Il Nome nel Buio [3/4]
Arrivarono a un promontorio, un artiglio di pietre nere e aguzze che fendeva le acque. Alcune piante, per lo più rampicanti pelosi con foglie piccole e spesse, ne avevano colonizzato la sommità, mentre le sponde ripide erano diventate il territorio dei cirripedi.
L'Alta Sacerdotessa levò verso il cielo il bastone degli Spiriti. I tatuaggi vennero percorsi da una scarica di blu intenso che si sprigionò dagli occhi in un'aura azzurra. Gli spruzzi delle onde si fermarono a mezz'aria, il tempo del battito d'ali di una farfalla, e poi si ritirarono, aprendosi in un sentiero che percorreva il fianco del promontorio fino alla punta dell'artiglio.

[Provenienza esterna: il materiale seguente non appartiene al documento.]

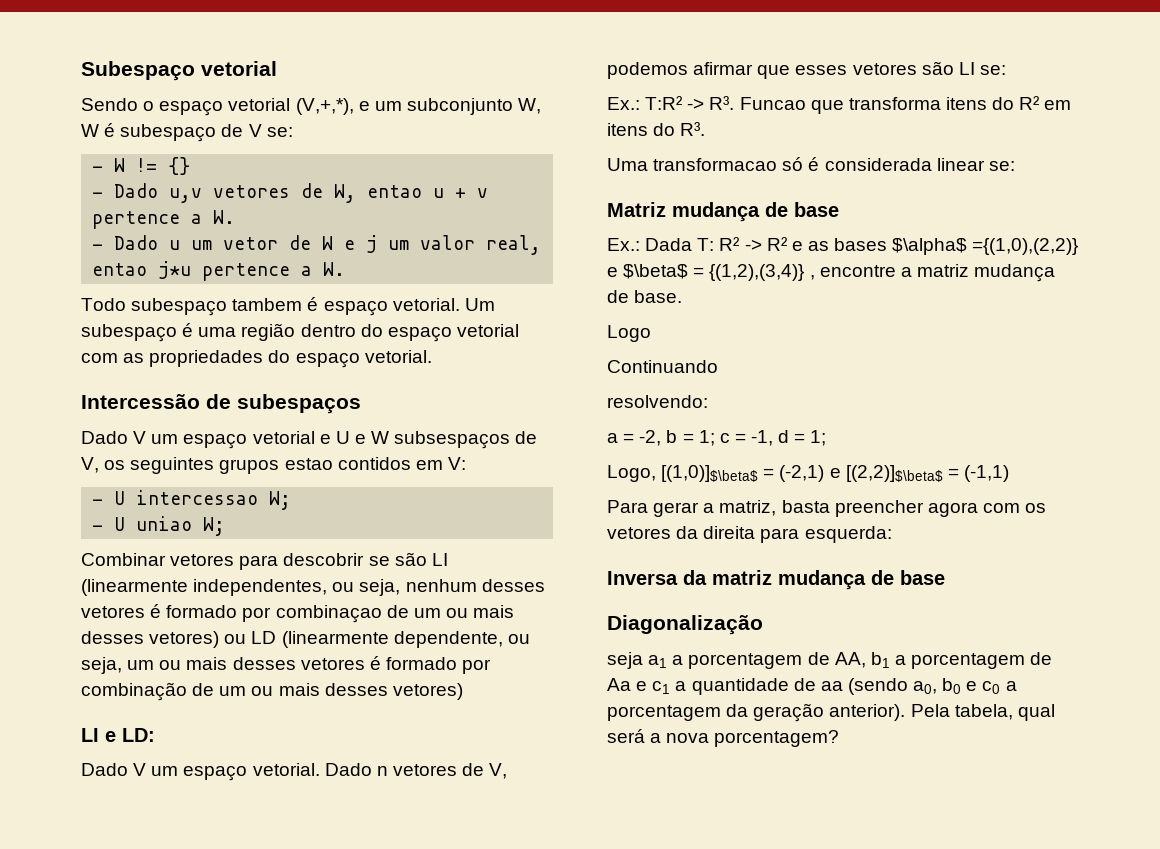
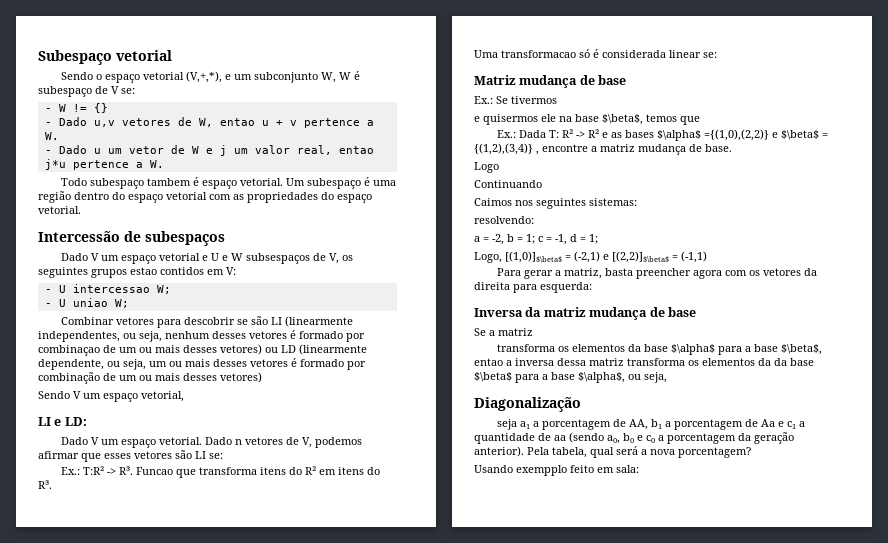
+ Sendo V um espaço vetorial,
+ Ex.: Se tivermos
+ e quisermos ele na base $\beta$, temos que
+ Caimos nos seguintes sistemas:
+ Se a matriz
+ transforma os elementos da base $\alpha$ para a base $\beta$, entao a inversa dessa matriz transforma os elementos da da base $\beta$ para a base $\alpha$, ou seja,
+ Usando exempplo feito em sala:

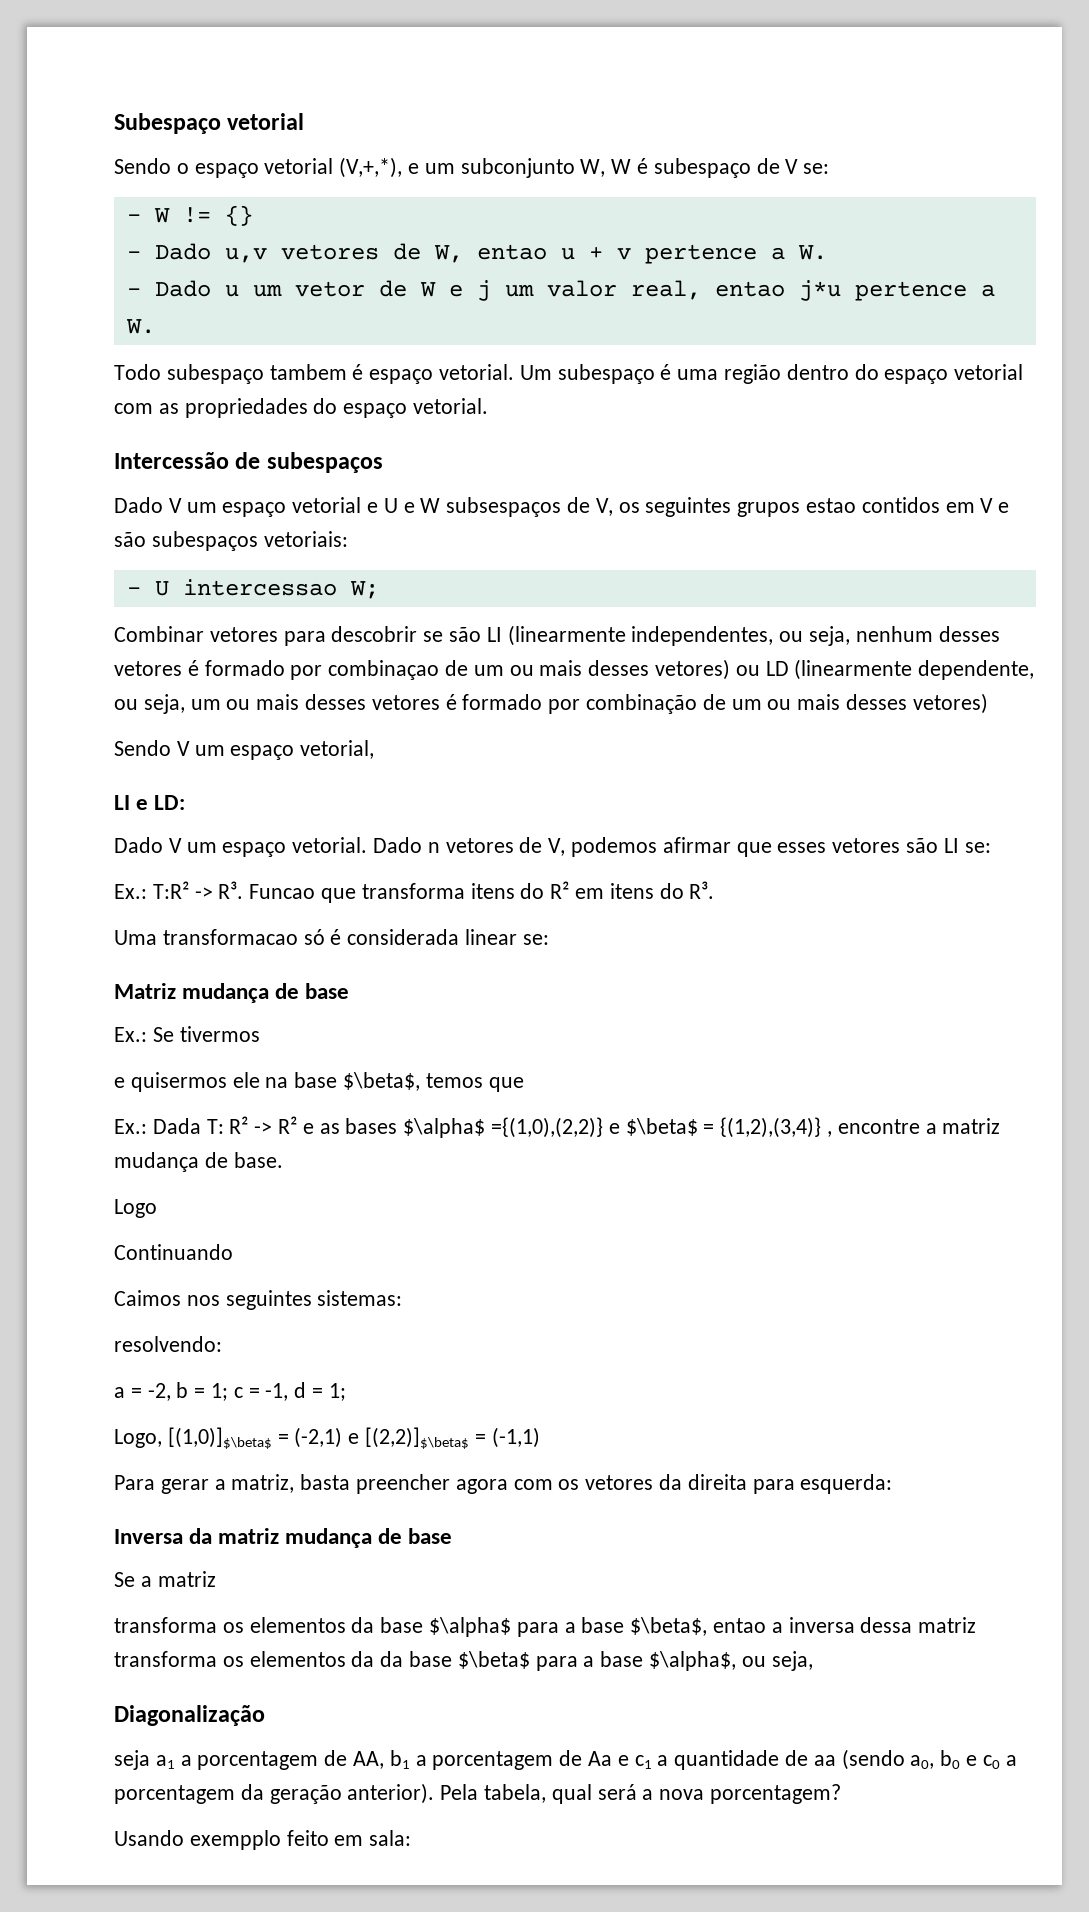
- Dado V um espaço vetorial e U e W subsespaços de V, os seguintes grupos estao contidos em V:
+ Dado V um espaço vetorial e U e W subsespaços de V, os seguintes grupos estao contidos em V e são subespaços vetoriais:
- - U uniao W;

Nemeria sgranò gli occhi. Al suo fianco, Etheram si concesse una bassa risata.
- Chiudi la bocca o si riempirà di sale. - la canzonò con tono bonario.
L'Alta Sacerdotessa si voltò verso di loro e le scrutò tutte con i suoi occhi bianchi e senza luce, prima di avviarsi.
L'acqua costituiva delle mura di un intenso blu cobalto che pareva grondare su uno specchio di vetro trasparente. Incredula, Nemeria le sfiorò con le punta delle dita. Sebbene fosse un sogno, quella sensazione le parve vera, concreta. Ma forse, pensò, era tutto frutto della sua percezione distorta da quella continua immedesimazione e alienazione dalla se stessa in quella dimensione.
- Non rimanere indietro. Il bello deve ancora venire. -
Etheram la prese per mano e la tirò appena per esortarla a muoversi. E Nemeria la seguì, così come aveva davvero fatto.
Nonostante la sua esitazione, era tutto nei tempi. Battute, eventi e gesti erano tutti costretti dall'ineluttabilità del passato.
Il sentiero deviava appena e si connetteva con una mezzaluna sabbiosa. L'Alta Sacerdotessa descrisse un semi arco davanti alla parete di roccia e le pietre ruotarono su loro stesse in una sincronia perfetta e fluida, rivelando un pertugio nascosto. Quindi si incamminò all'interno, seguita dapprima dalle Anziane e poi, solo quando della sua figura non rimase altro che il bagliore latteo dei tatuaggi, dalla prima delle Jinelle, una ragazza con i capelli corti e quasi bianchi legati in trecce aderenti alla testa. Il suo nome era Asa, ricordò Nemeria, ed entro due anni sarebbe diventata una delle Anziane più giovani.
La grotta era umida e odorava di salsedine e alghe. La sabbia non era calda e friabile come quella del deserto, ma compatta e fredda come la terra dopo un temporale. Tuttavia, l'inquietudine era svanita, spodestata da una sensazione di appartenenza e pace interiore che Nemeria non riusciva a spiegarsi. O meglio, la se stessa fatta di sogno non ne trovava la ragion d'essere, perché invece Nemeria sapeva a cos'era dovuta. Nonostante tutto, quando la vide, la sorpresa fu reale come la prima volta.
La pietra era alta poco più di due braccia, di un nero assoluto, come la tetra oscurità che ammantava gli angoli più remoti della stanza, irraggiungibili dalla luce del bastone degli Spiriti.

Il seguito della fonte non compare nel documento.